No introduction or summary required here, I'd guess. Although, I have to admit, I went into the story with only the knowledge of the story I've gained from pop culture and, of course, the musical Wicked. I have never seen the movie. Not even once. We weren't allowed to as kids, I can't remember why, either because of witches or because it was too scary. And not having seen it as a child, I've just never gotten around to watching it. So my review won't have any comparisons to the movie adaptation, which I'd guess is what most people are familiar with.
There's a reason this is a children's literature classic. I thought the writing really transcended the time during which it was written (first published in 1900), which is always impressive to me. It doesn't read like an "old" book. It does, however, read like an amazing book. I fell in love immediately, especially with the Scarecrow. The characters are just incredible and I think their ability to exist in 1900 just as well as 2013 is remarkable characterization on Baum's part.

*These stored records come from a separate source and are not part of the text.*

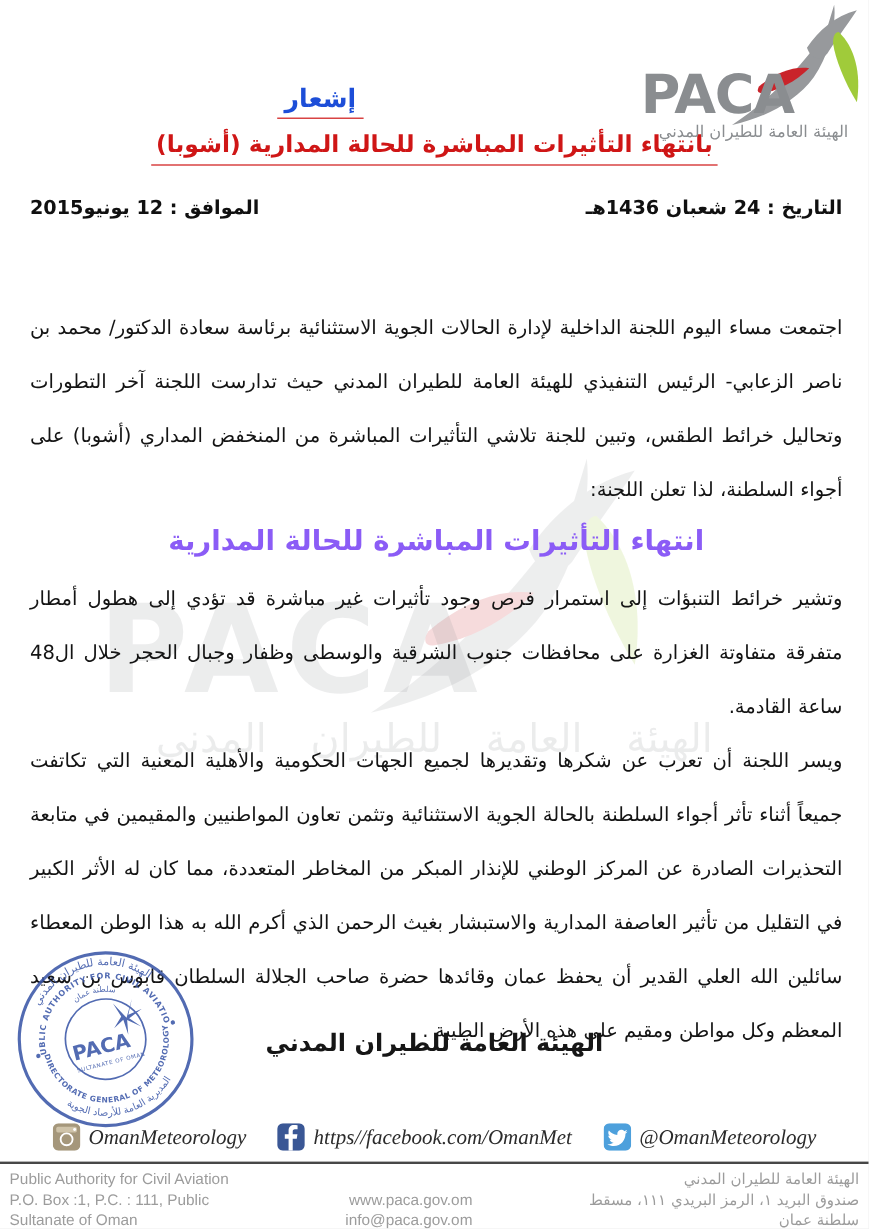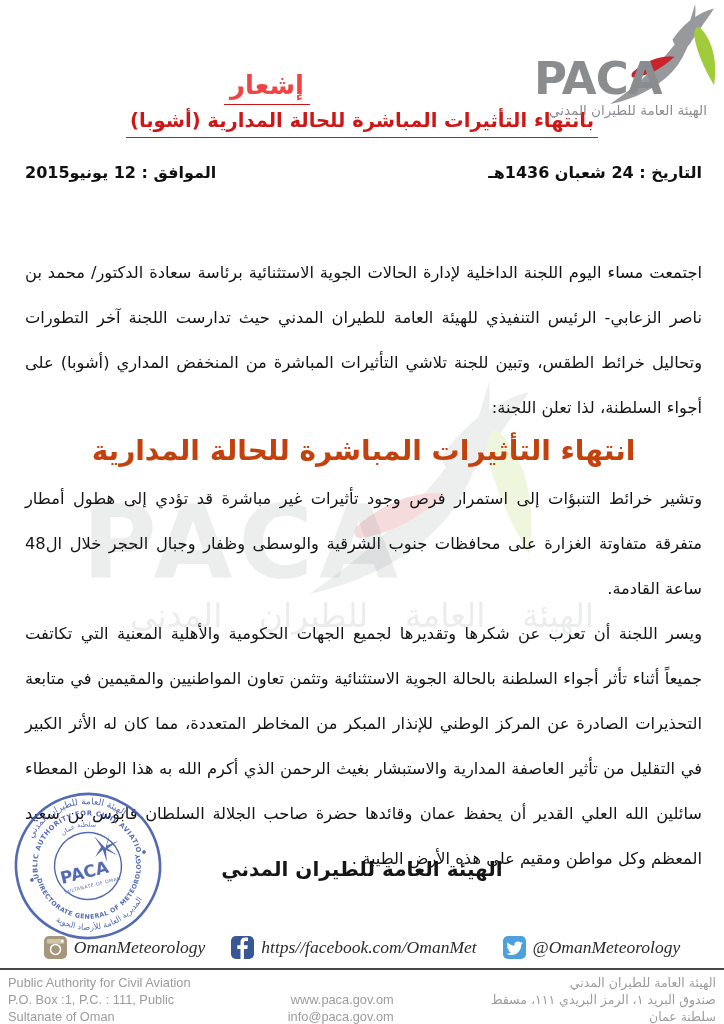--- a/index.html
+++ b/index.html
@@ -41,7 +41,7 @@
   
   .title-wrap{position:absolute;top:70px;left:0;right:190px;text-align:center;z-index:1;}
   .title{
-    display:inline-block;color:#ef4444;font-size:26px;font-weight:bold;
+    display:inline-block;color:#1d4ed8;font-size:21px;font-weight:bold;
     border-bottom:1.5px solid #cf1616;padding:0 6px 4px 6px;
   }
   .subtitle-wrap{position:absolute;top:109px;left:0;right:0;text-align:center;z-index:1;}

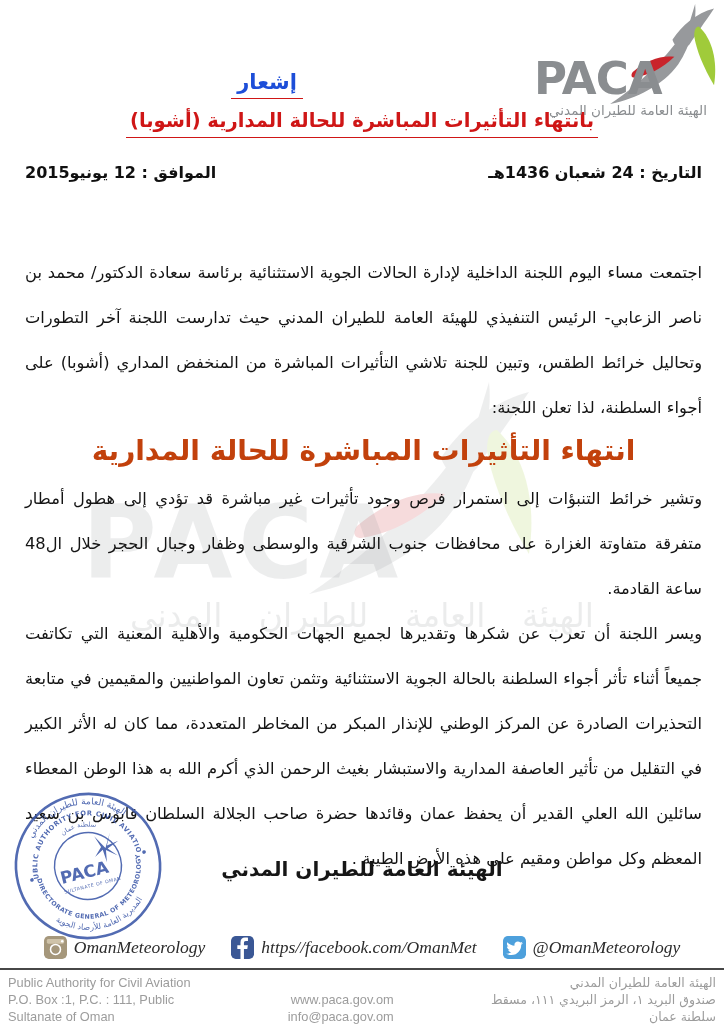--- a/index.html
+++ b/index.html
@@ -64,7 +64,7 @@
   }
   .main p{margin:0;}
   .red-heading{
-    text-align:center;color:#c2410c;font-size:28px;font-weight:bold;
+    text-align:center;color:#8b5cf6;font-size:23px;font-weight:bold;
     margin:6px 0 10px 0;line-height:30px;
   }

Again, the ability to transcend eras as far as writing style is concerned makes a big difference here. It doesn't read like an "old" book, which I think will increase its appeal to children. It's certainly one I plan on reading aloud if I have kids one day (and of course I always have George). Also, I think it makes an entertaining read for an adult audience. I'm glad I read it, not just for the cultural awareness I was lacking, but because it was a fun book.
And I would be absolutely remiss if I didn't mention the amazing illustrations in this particular edition. It is chock full of these and they are all gorgeous. This one has the Cowardly Lion meeting the Scarecrow.
A huge thanks to Harper Collins for providing this beautiful copy for me to review.